» Data supplied:
■ ■ ■

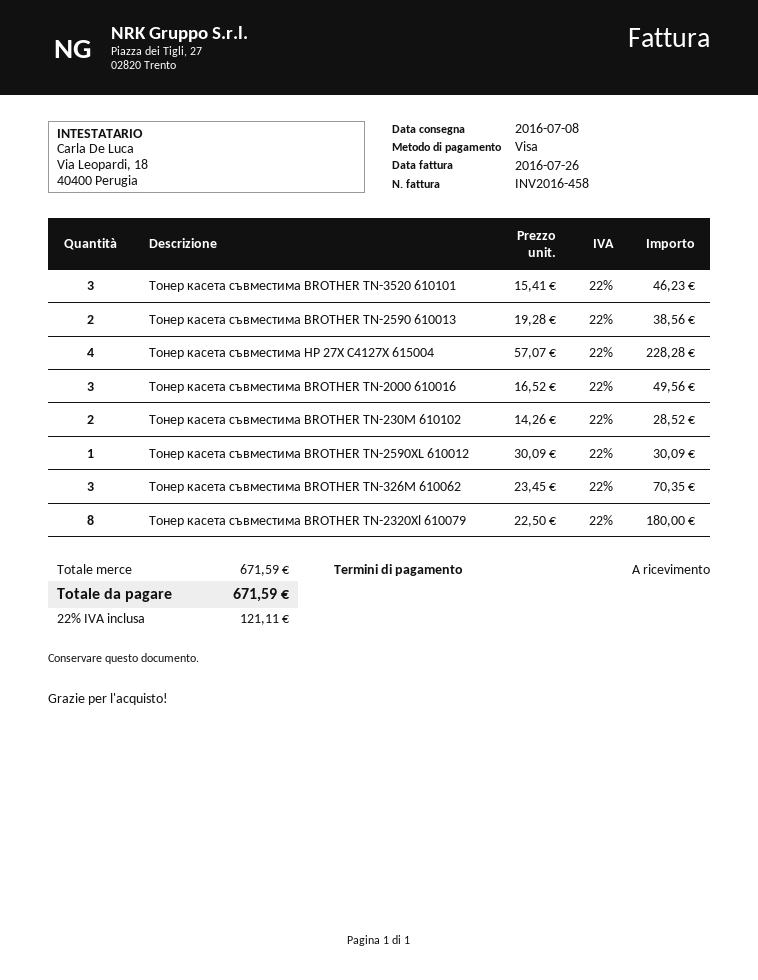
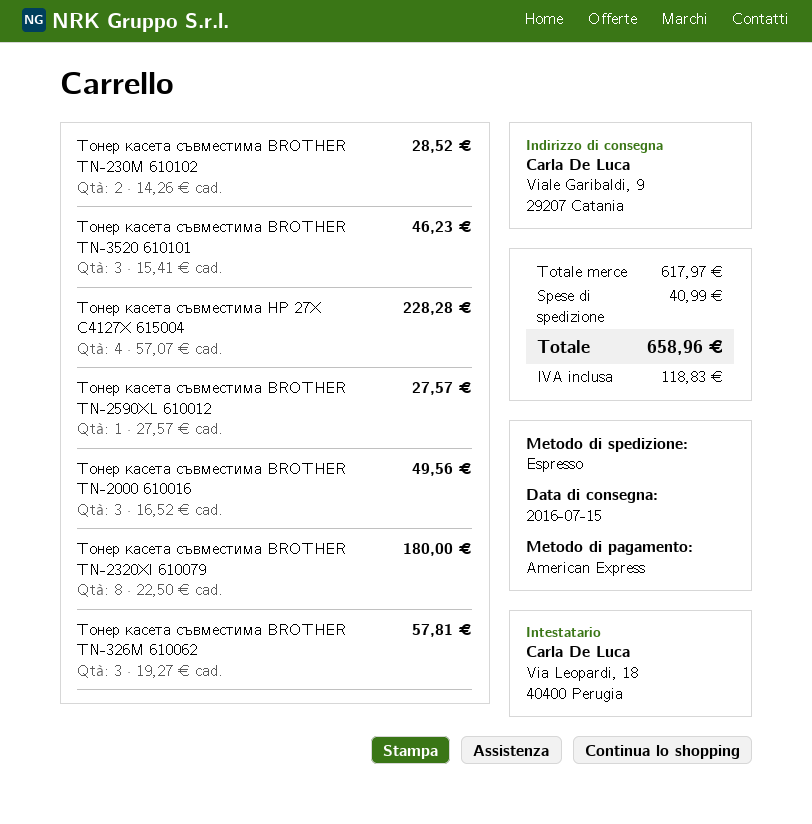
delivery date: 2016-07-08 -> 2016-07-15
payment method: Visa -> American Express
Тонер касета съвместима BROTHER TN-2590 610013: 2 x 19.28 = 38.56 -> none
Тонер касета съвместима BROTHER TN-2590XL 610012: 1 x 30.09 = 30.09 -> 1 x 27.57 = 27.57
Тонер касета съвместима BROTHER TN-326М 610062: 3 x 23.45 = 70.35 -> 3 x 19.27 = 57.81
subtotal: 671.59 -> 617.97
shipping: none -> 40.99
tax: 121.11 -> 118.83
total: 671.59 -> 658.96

■ ■ ■

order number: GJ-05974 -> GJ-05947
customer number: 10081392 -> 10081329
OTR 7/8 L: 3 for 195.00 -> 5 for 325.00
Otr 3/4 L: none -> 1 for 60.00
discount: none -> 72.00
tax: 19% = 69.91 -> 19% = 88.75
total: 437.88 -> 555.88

■ ■ ■

» Task statement:
In the material above, locate the line containing "delivery date: 2016-07-08 -> 2016-07-15" and the line containing "total: 671.59 -> 658.96". Transcribe exactly those two lines and every line between them, and nothing more.

» Answer for the task:
delivery date: 2016-07-08 -> 2016-07-15
payment method: Visa -> American Express
Тонер касета съвместима BROTHER TN-2590 610013: 2 x 19.28 = 38.56 -> none
Тонер касета съвместима BROTHER TN-2590XL 610012: 1 x 30.09 = 30.09 -> 1 x 27.57 = 27.57
Тонер касета съвместима BROTHER TN-326М 610062: 3 x 23.45 = 70.35 -> 3 x 19.27 = 57.81
subtotal: 671.59 -> 617.97
shipping: none -> 40.99
tax: 121.11 -> 118.83
total: 671.59 -> 658.96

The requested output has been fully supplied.